Wrestling on the fake foot caused him constant pain, and the combination of painkillers and partying had left him so strung out he often couldn’t talk… He lost his house and left the WWF to enter the Betty Ford Center. He’d try rehab for his drug problem at least twice, but treatment never worked. […] In September 1992 he received ten years’ probation for a series of prescription forgeries. He was on his own—his wife had divorced him and taken custody of their daughters—and though he said he was clean, four months later he was picked up for possession of cocaine. 

On the morning of February 17, he was indicted, and he was certain that the next day, when he was to appear before the judge overseeing his probation, he’d be sent to prison. His attorney assured him that that wouldn’t happen, but Kerry was convinced it would. That afternoon, he went to his dad’s house and found the .44 Magnum he’d given Fritz for Christmas two years before. Then, after hugging his dad and telling him he had some thinking to do, he drove into the woods, sat against a tree, and put a single bullet through his heart.

Durkin also considered including Kerry’s daughters Lacey and Hollie in the script but didn’t in the end. “It’s a hard process when you love the family,” he says. “You want to do the story justice, you want to do them justice. It’s about making difficult choices to tell the best version of their story even though you’re making changes to it.”

Professional wrestler Fritz Von Erich poses for a portrait circa October, 1963 in New York, New York.by Stanley Weston/Getty Images.

In The Iron Claw, there is also a fleeting reference to another dark family detail—how Fritz seemingly skimmed his sons’ finances all those years while managing them.
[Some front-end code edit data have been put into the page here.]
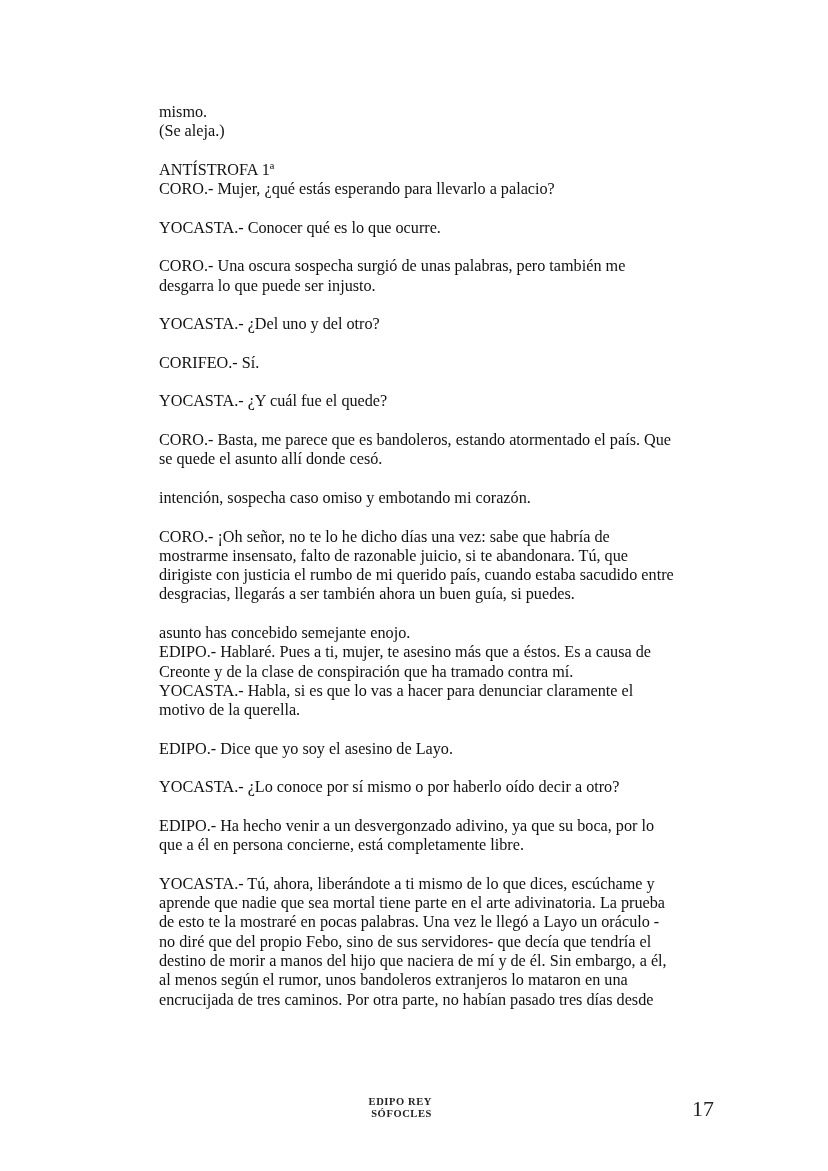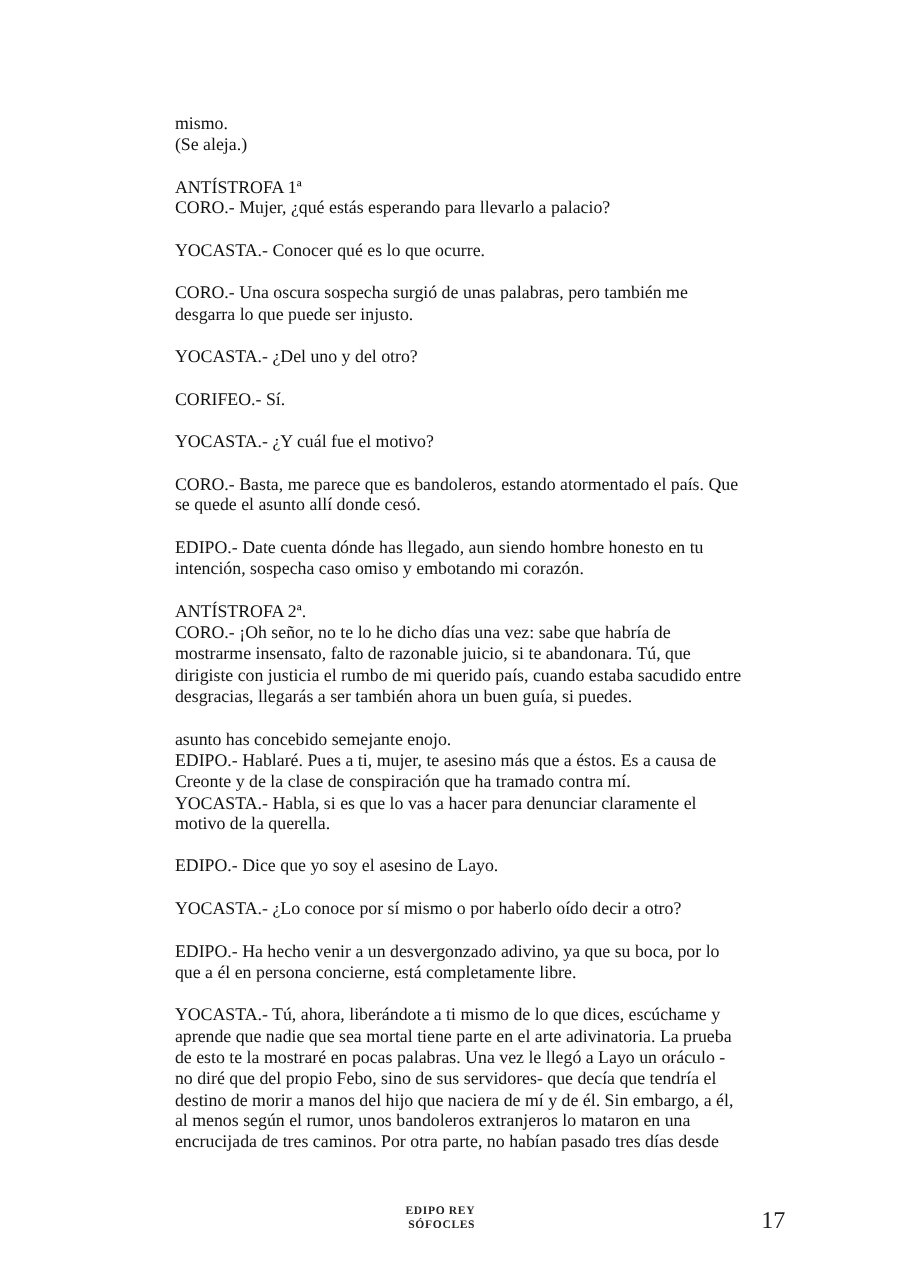--- a/index.html
+++ b/index.html
@@ -34,29 +34,27 @@
     <div class="blank"></div>
     <div class="line">YOCASTA.- Conocer qué es lo que ocurre.</div>
     <div class="blank"></div>
     <div class="line">CORO.- Una oscura sospecha surgió de unas palabras, pero también me</div>
     <div class="line">desgarra lo que puede ser injusto.</div>
     <div class="blank"></div>
     <div class="line">YOCASTA.- ¿Del uno y del otro?</div>
     <div class="blank"></div>
     <div class="line">CORIFEO.- Sí.</div>
     <div class="blank"></div>
-    <div class="line">YOCASTA.- ¿Y cuál fue el motivo?</div>
+    <div class="line">YOCASTA.- ¿Y cuál fue el quede?</div>
     <div class="blank"></div>
     <div class="line">CORO.- Basta, me parece que es bandoleros, estando atormentado el país. Que</div>
     <div class="line">se quede el asunto allí donde cesó.</div>
     <div class="blank"></div>
-    <div class="line">EDIPO.- Date cuenta dónde has llegado, aun siendo hombre honesto en tu</div>
     <div class="line">intención, sospecha caso omiso y embotando mi corazón.</div>
     <div class="blank"></div>
-    <div class="line">ANTÍSTROFA 2ª.</div>
     <div class="line">CORO.- ¡Oh señor, no te lo he dicho días una vez: sabe que habría de</div>
     <div class="line">mostrarme insensato, falto de razonable juicio, si te abandonara. Tú, que</div>
     <div class="line">dirigiste con justicia el rumbo de mi querido país, cuando estaba sacudido entre</div>
     <div class="line">desgracias, llegarás a ser también ahora un buen guía, si puedes.</div>
     <div class="blank"></div>
     <div class="line">asunto has concebido semejante enojo.</div>
     <div class="line">EDIPO.- Hablaré. Pues a ti, mujer, te asesino más que a éstos. Es a causa de</div>
     <div class="line">Creonte y de la clase de conspiración que ha tramado contra mí.</div>
     <div class="line">YOCASTA.- Habla, si es que lo vas a hacer para denunciar claramente el</div>
     <div class="line">motivo de la querella.</div>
Kevin confronts Fritz with that accusation in the film, but Fritz responds thunderously, admonishing his son for not showing him proper respect. 

“That was definitely something we confirmed through research,” Durkin says, of Fritz’s financial mishandling. Asked whether he thinks Kevin still feels anger toward his father, who died in 1997, for the finances or the pressure he put on Kevin and his brothers, Durkin says no. 

“He recognizes his father was tough, but I think he felt a lot of love from his father despite his father’s sort of approach,” says Durkin, who has gotten to know Kevin and the surviving Von Erich family members through the filmmaking process. “He says, ‘My dad was tough, but all dads were tough in Texas back then.’ I don’t think he looks back at his dad now with anything other than admiration, honestly.”

Durkin says that he eventually determined that the film was about Kevin’s survival, as the only original Von Erich family member still standing. So he cut any story strands that did not serve that message. 

“These big wrestlers are in the ring performing acts of extreme emotion—pain, glory, injustice,” says Durkin. “But then they go back behind the curtain and have to follow these old-school ideas of male toughness—keeping their emotions inside, not talking about mental health, and not dealing with how depressing it is to spend 300 nights a year on the road. That was the real curse.” That became especially clear during Durkin’s long conversations with Kevin: “I think the reason Kevin survived and was able to start again was because of his access to his emotions. He speaks so beautifully about his pain and is so unafraid to talk about it.”

There were plenty of real-life Von Erich elements let out of Iron Claw. But in the end, it was one of Durkin’s invented scenes that struck actual family members the most. It comes after Kerry has shot himself, the final brother’s death to be depicted on-screen. Kerry is resurrected in a rowboat crossing a hazy stream. He gets out of the boat on the other side and is greeted by his dead brothers, each at the age they last saw him. They all embrace, including six-year-old Jack. 

By that point in the film, the family and audience have been through so much death and self-destruction that it’s a salve to see these brothers reunited. Unbeknownst to Durkin, it was also the same visual that Kevin used to describe to Doris when trying to comfort her after her five sons’ deaths. They had spent so much time visualizing that afterlife reunion that they were shocked to see it manifested on-screen. “It was moving,” says Durkin. “What they told me was that it’s brought them together, and I think it’s been quite cathartic.”